Gay African-American poet tries to make sense of his life.
Arnold Hawley won the obscure Alfred Proctor Prize for Poetry for an early volume of verse, but larger critical acceptance has been elusive. Delany (Dhalgren, 2001, etc.) divides his narrative into three concatenated sections. In “The Prize,” Hawley confronts the fact that his latest volume of poems has not been a success. The narrative moves back and forth through his life, introducing us to his formidable Aunt Bea, an opera-loving polymath whose death precipitated her nephew’s breakdown. The second section, “Vashti in the Dark,” recounts Hawley’s impulsive, egregiously brief marriage (less than 12 hours) to a disturbed and disturbing young woman he had just met on a park bench. (She shifts identities so rapidly that he’s not even sure of her name.) Finally, “The Book of Pictures” depicts 23-year-old Hawley grappling with his sexuality while a student at Boston University. He encounters various characters on the periphery of society, most notably a mentally retarded but sexually aware giant rescued from Alabama poverty by a pioneering photographer in homoerotic images.

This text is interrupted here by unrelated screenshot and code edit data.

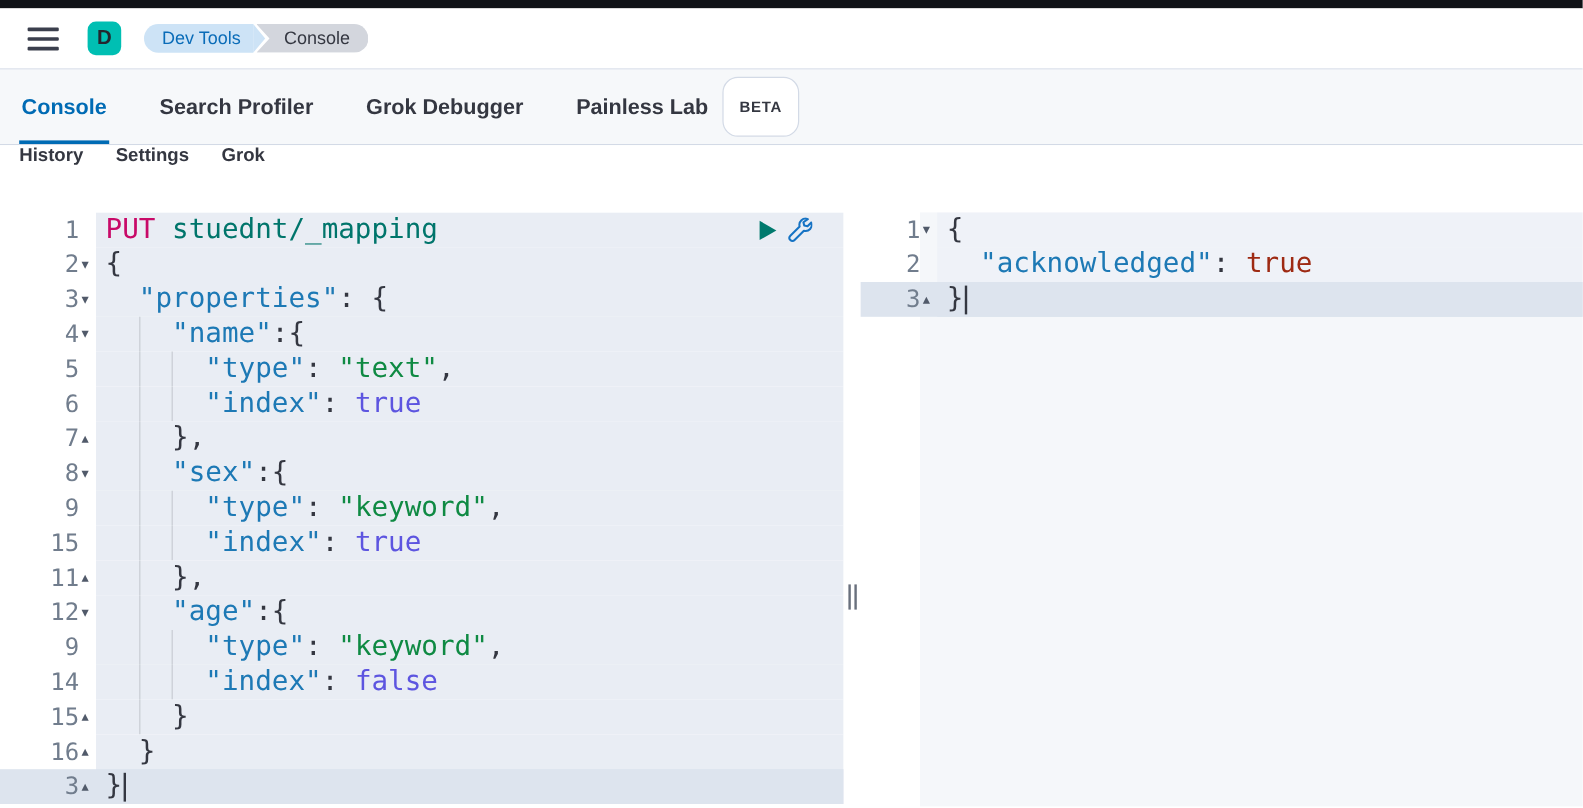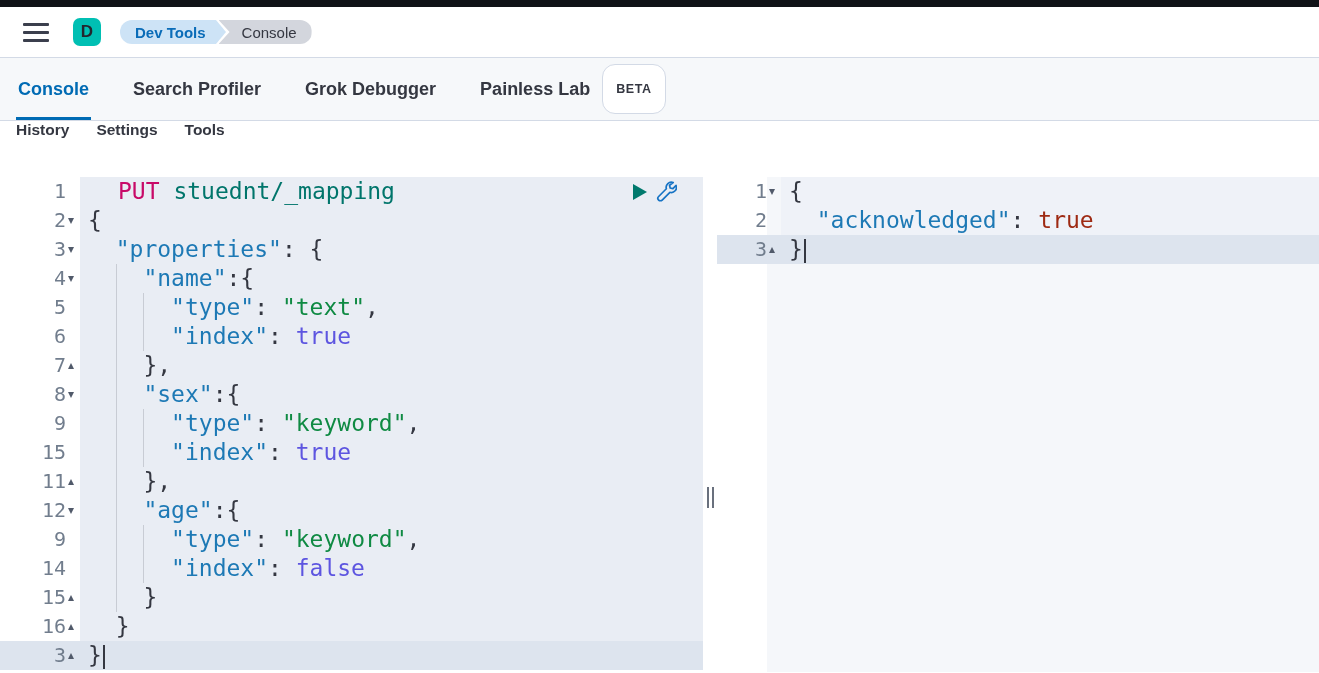--- a/index.html
+++ b/index.html
@@ -30,7 +30,7 @@
   .breadcrumbs{display:flex;align-items:center;}
   .crumb{height:24px;display:flex;align-items:center;font-size:15px;}
   .crumb-first{position:relative;background:var(--crumb-blue-bg);color:var(--crumb-blue-text);
-    font-weight:700;border-radius:12px 0 0 12px;padding:0 10px 0 15px;cursor:pointer;text-align:right;}
+    font-weight:400;border-radius:12px 0 0 12px;padding:0 10px 0 15px;cursor:pointer;text-align:right;}
   .crumb-first::after{content:"";position:absolute;right:-10px;top:0;width:0;height:0;
     border-top:12px solid transparent;border-bottom:12px solid transparent;
     border-left:10px solid var(--crumb-blue-bg);}

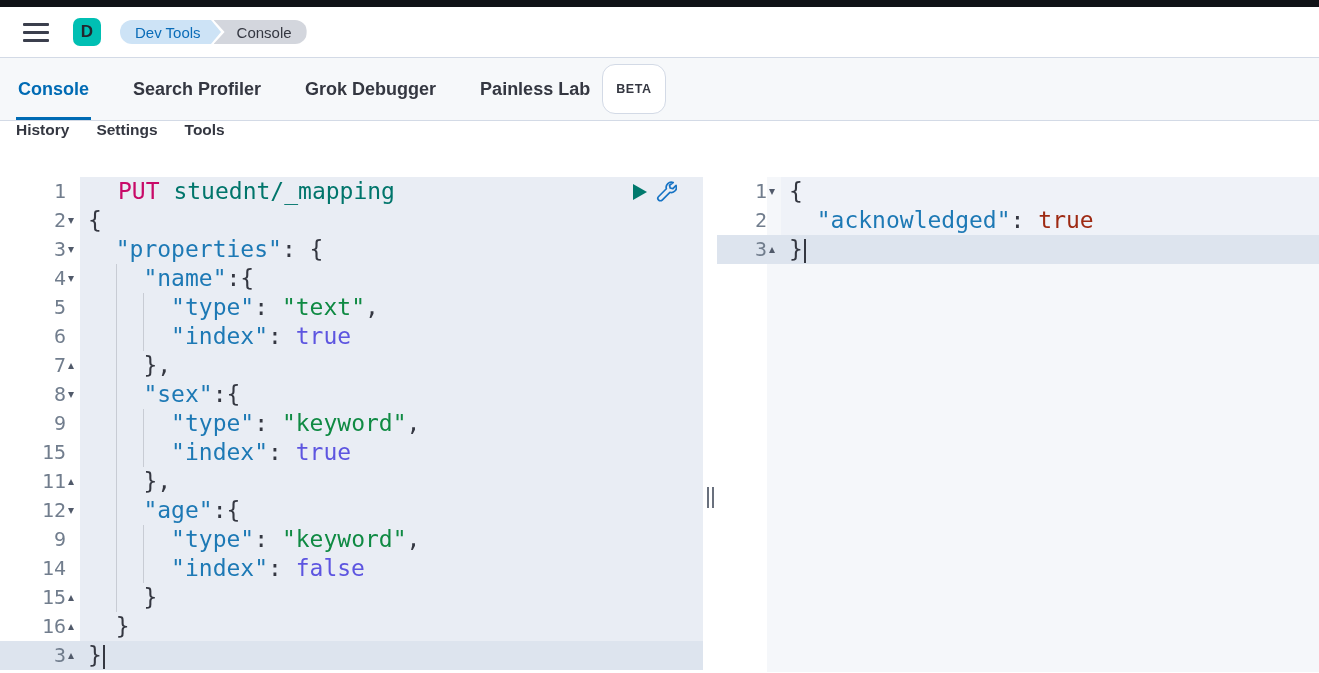--- a/index.html
+++ b/index.html
@@ -135,7 +135,7 @@
 <div class="console-menu">
   <span class="menu-item">History</span>
   <span class="menu-item">Settings</span>
-  <span class="menu-item">Tools</span>
+  <span class="menu-item">Grok</span>
 </div>
 
 <div class="editor-area">

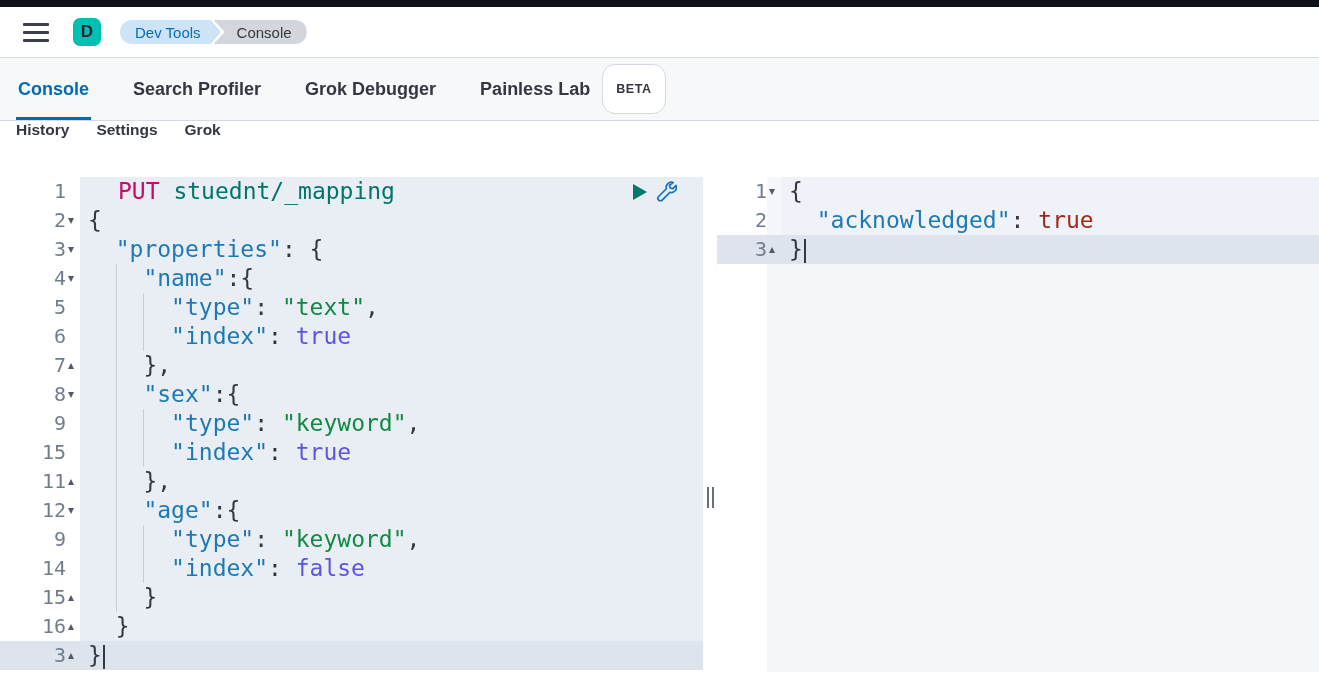--- a/index.html
+++ b/index.html
@@ -82,7 +82,7 @@
   .cursor{display:inline-block;width:0;height:24px;border-left:2px solid #343741;
     vertical-align:middle;margin-left:1px;}
 
-  .tk-method{color:var(--code-method);margin-left:30px;}
+  .tk-method{color:var(--code-method);}
   .tk-url{color:var(--code-url);}
   .tk-key{color:var(--code-key);}
   .tk-str{color:var(--code-string);}

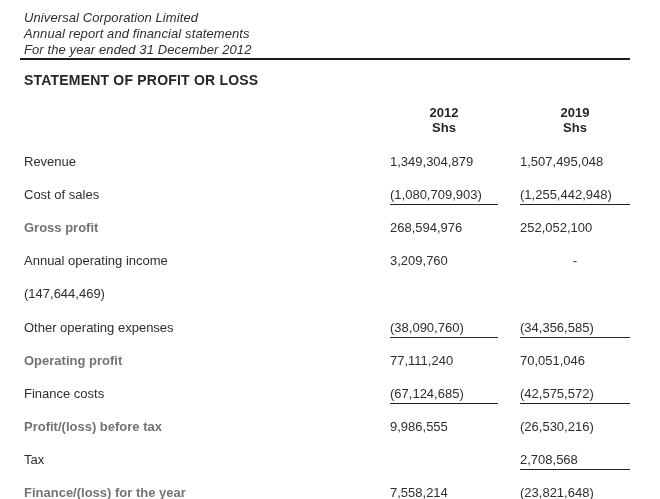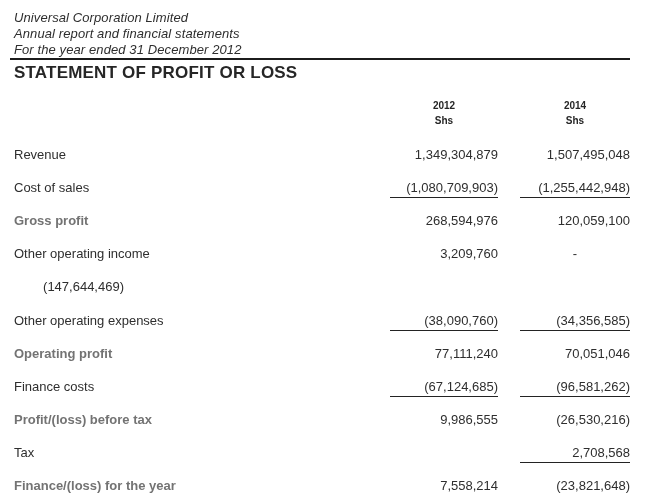--- a/index.html
+++ b/index.html
@@ -13,7 +13,7 @@
   .page {
     width:660px; height:499px;
     background:#ffffff;
-    padding:0 30px 0 14px;
+    padding:0 30px 0 24px;
     overflow:hidden;
   }
   

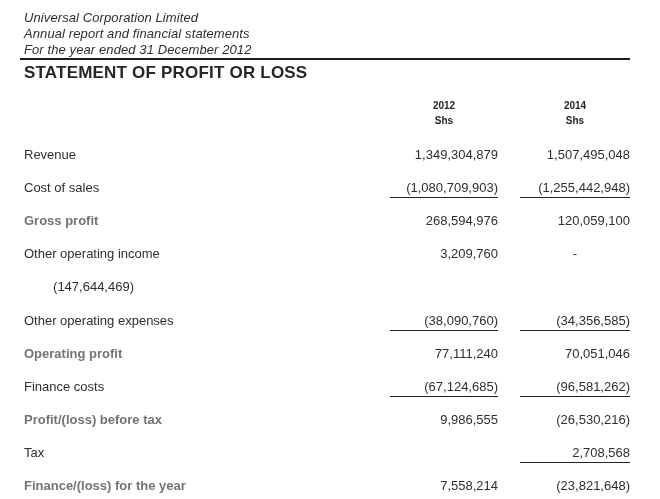--- a/index.html
+++ b/index.html
@@ -25,9 +25,9 @@
     letter-spacing:0.1px;
   }
   .statement-title {
-    margin-top:5px;
+    margin-top:12px;
     font-weight:bold;
-    font-size:17px;
+    font-size:14px;
     line-height:16px;
     letter-spacing:0.2px;
     color:#262626;

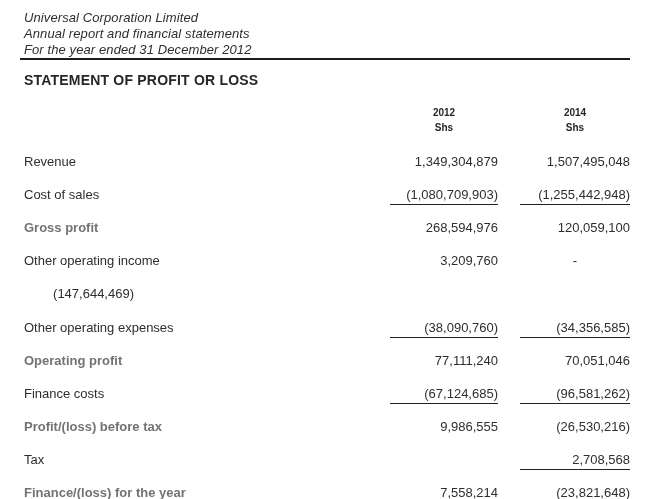--- a/index.html
+++ b/index.html
@@ -35,7 +35,7 @@
   
   .col-headers { display:flex; margin-top:17px; }
   .spacer { flex:1; }
-  .colhead { font-weight:bold; font-size:10px; line-height:15px; text-align:center; color:#262626; }
+  .colhead { font-weight:bold; font-size:13px; line-height:15px; text-align:center; color:#262626; }
   .colhead.c1 { width:108px; margin-right:22px; }
   .colhead.c2 { width:110px; }
   

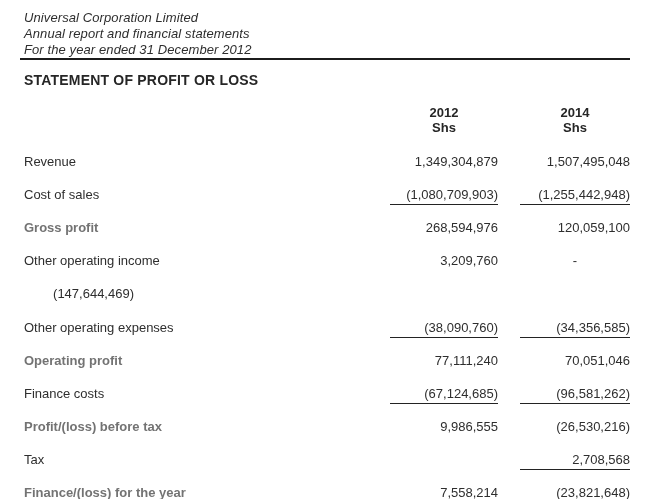--- a/index.html
+++ b/index.html
@@ -69,7 +69,7 @@
       <div>Shs</div>
     </div>
     <div class="colhead c2">
-      <div>2014</div>
+      <div>2019</div>
       <div>Shs</div>
     </div>
   </div>

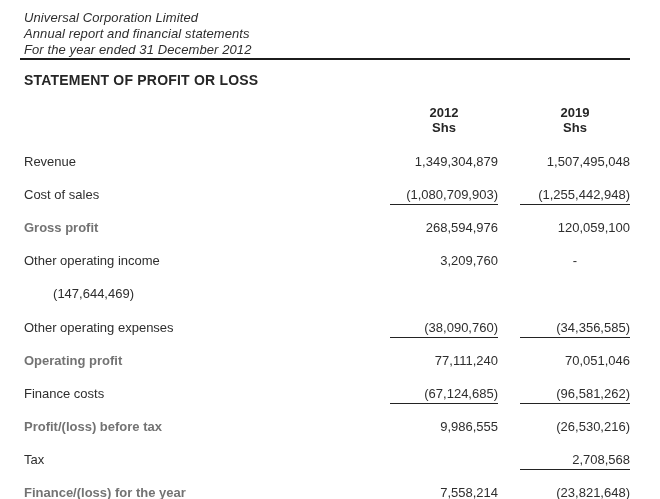--- a/index.html
+++ b/index.html
@@ -43,7 +43,7 @@
   .row { display:flex; align-items:center; height:33.1px; font-size:13px; }
   .row .label { flex:1; color:#2e2e2e; }
   .row.bold .label { font-weight:bold; color:#737373; }
-  .val { height:21px; line-height:21px; text-align:right; color:#2e2e2e; white-space:nowrap; }
+  .val { height:21px; line-height:21px; text-align:left; color:#2e2e2e; white-space:nowrap; }
   .val.v1 { width:108px; margin-right:22px; }
   .val.v2 { width:110px; }
   .row.underline .val { border-bottom:1.5px solid #232323; }

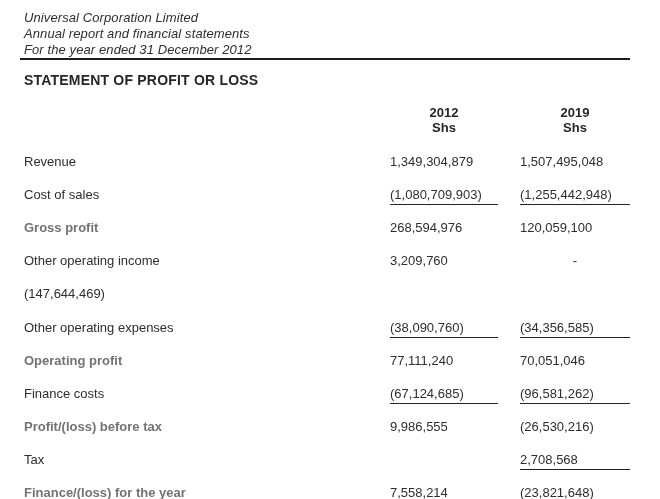--- a/index.html
+++ b/index.html
@@ -90,7 +90,7 @@
   <div class="row bold">
     <div class="label">Gross profit</div>
     <div class="val v1">268,594,976</div>
-    <div class="val v2">120,059,100</div>
+    <div class="val v2">252,052,100</div>
   </div>
 
   <div class="row">

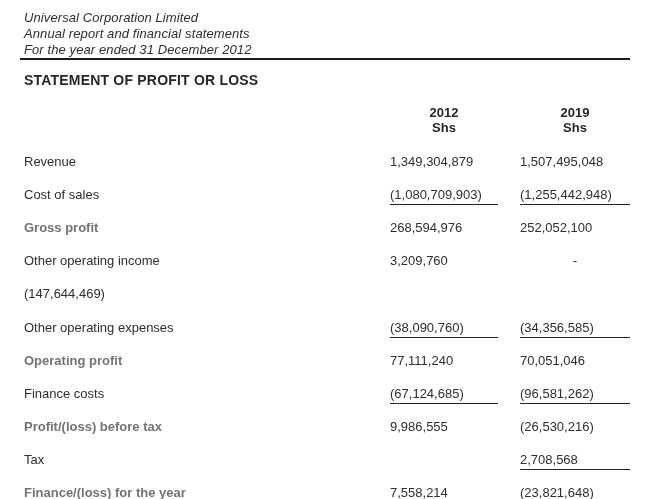--- a/index.html
+++ b/index.html
@@ -94,7 +94,7 @@
   </div>
 
   <div class="row">
-    <div class="label">Other operating income</div>
+    <div class="label">Annual operating income</div>
     <div class="val v1">3,209,760</div>
     <div class="val v2 dash">-</div>
   </div>

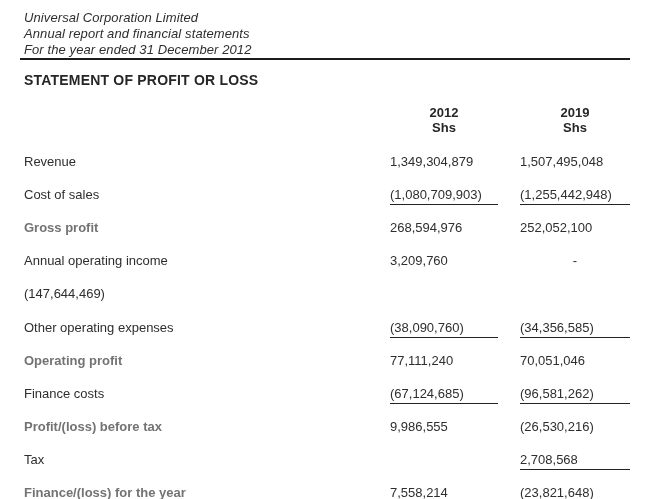--- a/index.html
+++ b/index.html
@@ -118,7 +118,7 @@
   <div class="row underline">
     <div class="label">Finance costs</div>
     <div class="val v1">(67,124,685)</div>
-    <div class="val v2">(96,581,262)</div>
+    <div class="val v2">(42,575,572)</div>
   </div>
 
   <div class="row bold">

Woven through all three sections is Hawley’s attempt to come to terms with his feeling that “pre-Stonewall fear of discovery had been replaced by a post-Stonewall sense of vulgarity in all this public discussion of what, after all, surely should be private.” While he recognizes and celebrates a more “modern” acceptance of homosexuality, Hawley ultimately acknowledges that he has never escaped the timidity, terror and shame instilled by his repressive upbringing.
Dark reflections layered into a complex, refracted narrative.